The UN’s acknowledgment of the regime through its election as a representative in UN agencies is creating a “new area of conflict” between the regime and the Syrian people that must be given sufficient interest, al-Omari said.

Still, “One cannot detect seriousness in the manner of confronting al-Assad,” whether by Syrian human rights organizations that are “framed by financing and trending policies” or the Syrian media that has been handling such issues in a weak and unserious way.

The UN official website mentions that Egypt and Syria have been original United Nations members since 24 October 1945.

On 21 February 1958, the United Arab Republic was established following a plebiscite that unified Egypt and Syria, which continued their membership at the UN as one State.

Having resumed its status as an independent State on 13 October 1961, Syria regained its separate membership in the United Nations. 

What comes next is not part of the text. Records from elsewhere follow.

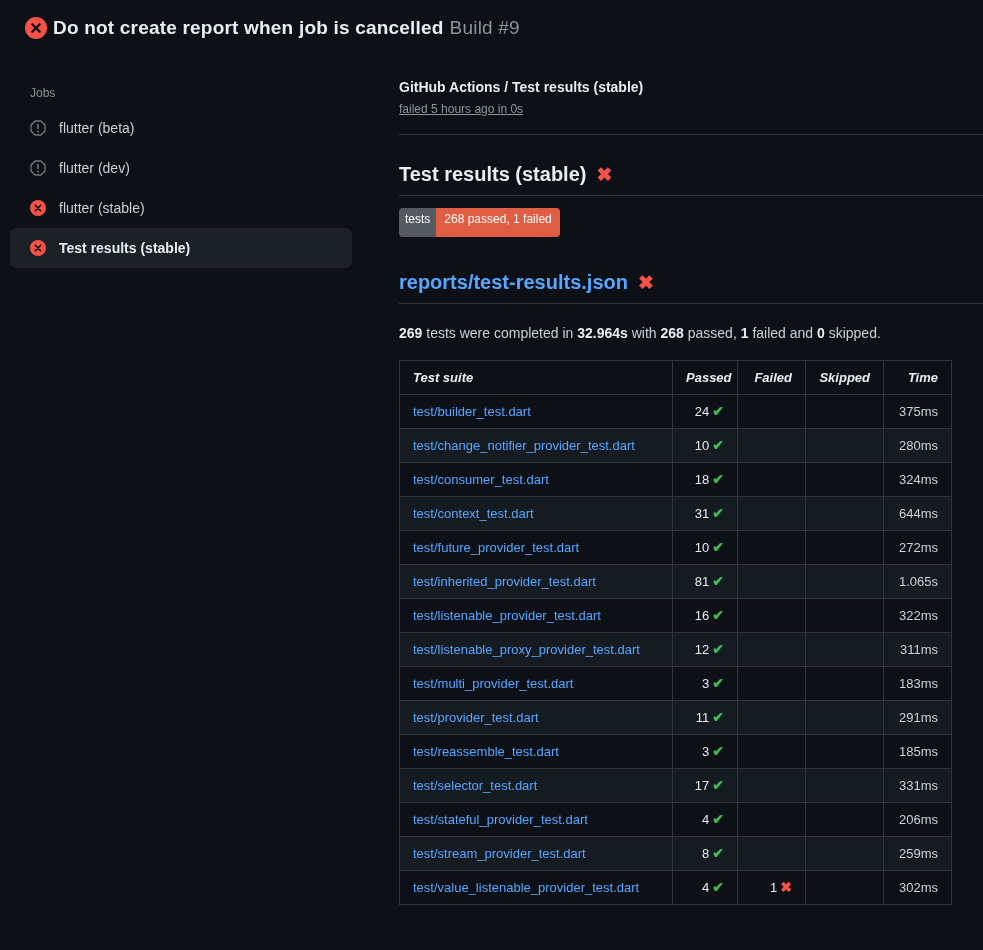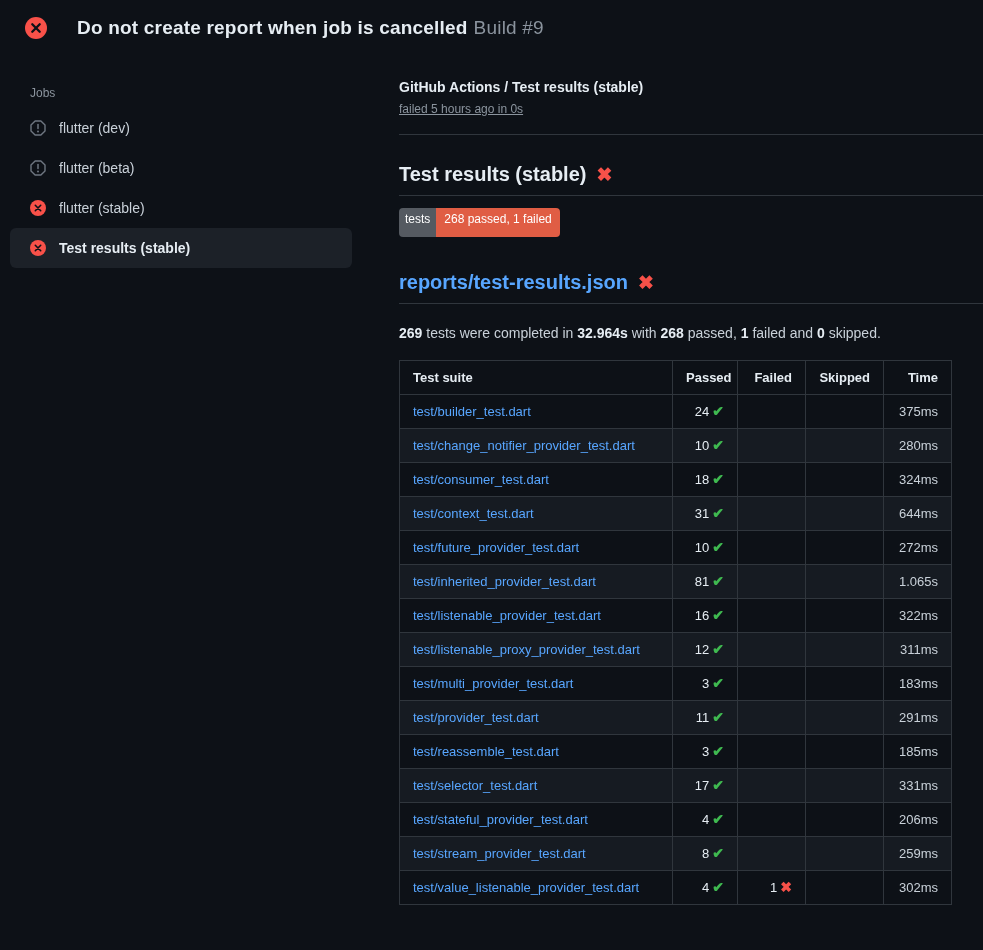"Do not create report when" .app-header { gap: 30px -> 6px }
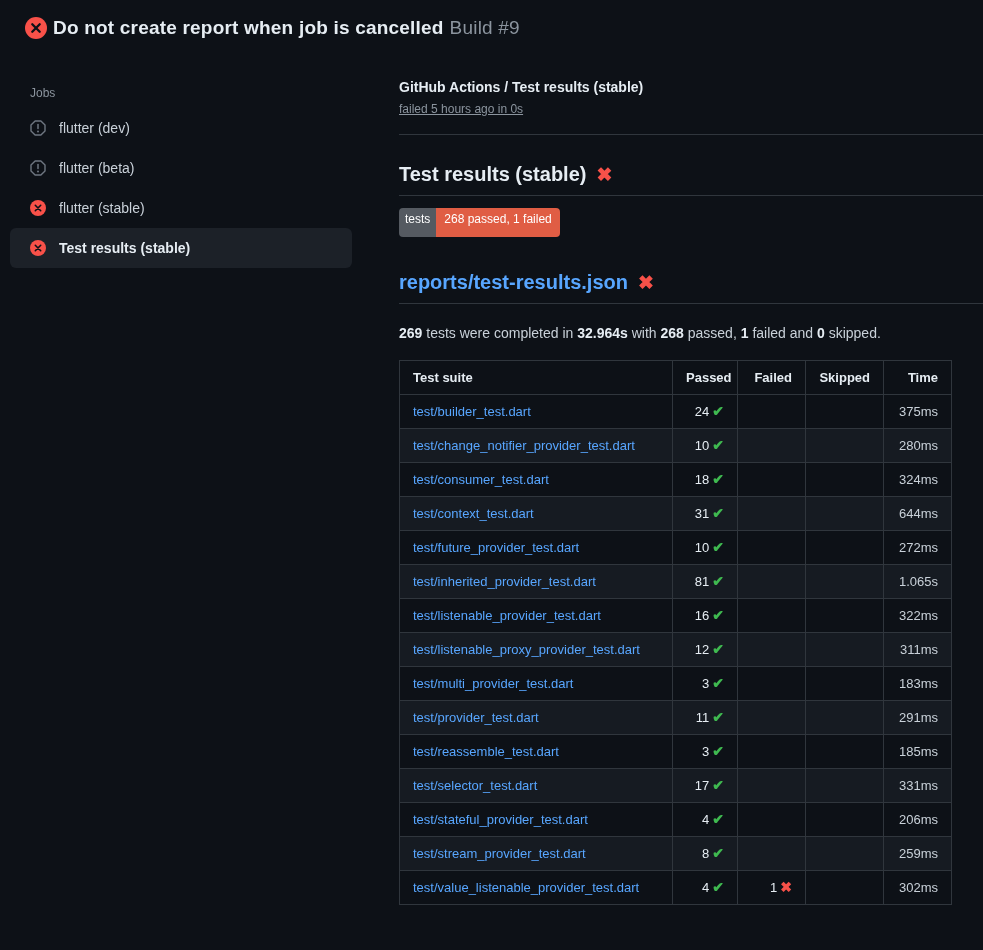"flutter (dev)" div.nav-item { order: before "flutter (beta)" -> after "flutter (beta)" }
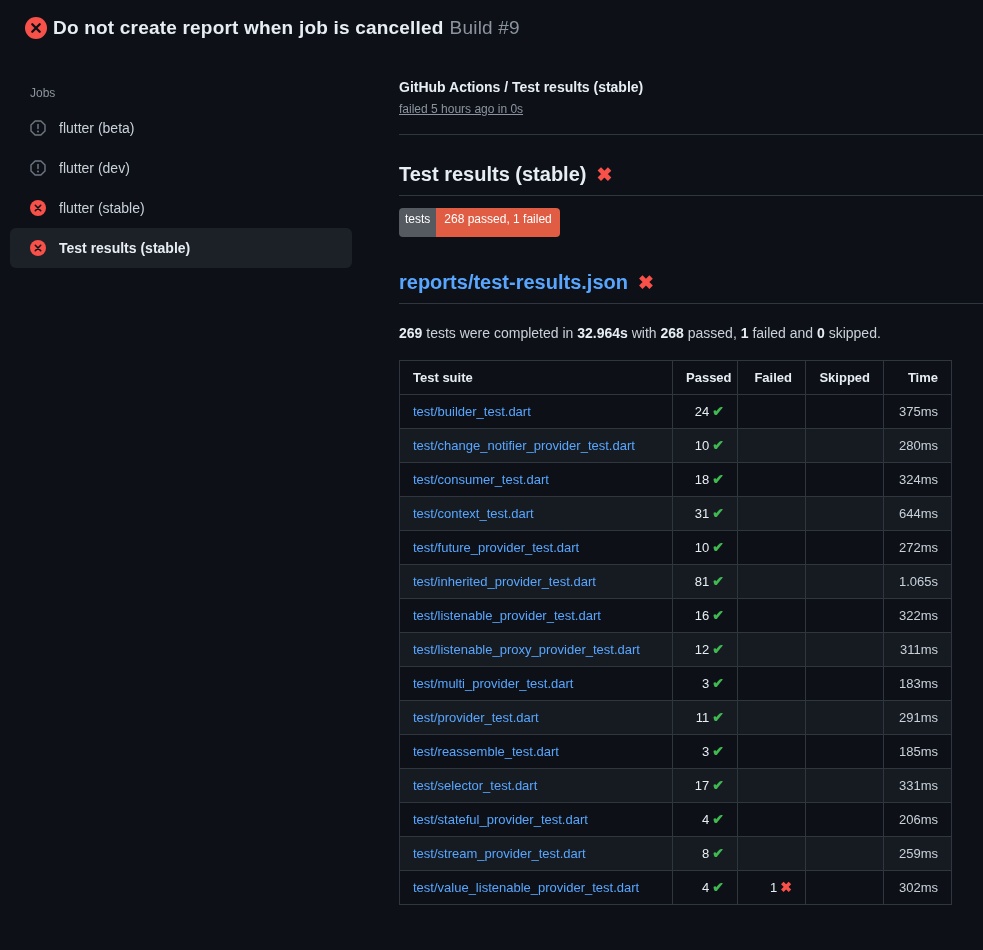"Test suite" .results th { font-style: none -> italic }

“A morally repulsive election”

On 14 June, the United Nations World Food Programme (WFP) thanked the Syrian regime’s ally Russia for “helping Syrians to have a warm and healthy meal on their tables” on Twitter. Soon, the WFP deleted the tweet after a campaign of criticism.

On the same day, the United Nations Special Committee on the Situation with regard to the implementation of the Declaration on the Granting of Independence to Colonial Countries and Peoples, also known as the Special Committee on Decolonization, elected by acclamation the Permanent Representative of Syria to the United Nations, Bassam Sabbagh, as Rapporteur of the Committee for 2021.

The UN’s February announcement that Sabbagh was to be elected to a top post in the Decolonization Committee was condemned by the independent, Geneva-based organization the Un Watch, whose mission is to monitor the performance of the United Nations by the yardstick of its own Charter.”

A report issued by the Un Watch said at the time that the UN declaration of its intention to appoint Sabbagh to its Decolonization Committee coincided with accusations of “crimes against humanity,” “war crimes,” and “international crimes including genocide” against the Syrian regime by a UN commission of inquiry.

The Executive Director of the UN Watch, Hillel Neuer, considered the UN announcement “morally repulsive and logically absurd,” noting that the election of the Syrian regime to a senior UN post only helps the al-Assad regime portray itself as a UN arbiter of human rights. “This is an insult to Syria’s millions of victims,” said Neuer.

The post of Rapporteur of the UN Decolonization Committee was filled by three current officials of the regime, the first of whom was Faisal Mekdad, who held the post for eight years, followed by Bashar al-Jaafari, the former regime’s delegate to the UN, who stayed in office for 14 years from 2007 until 2020.  Currently, the post is filled by Bassam Sabbagh after being elected last February.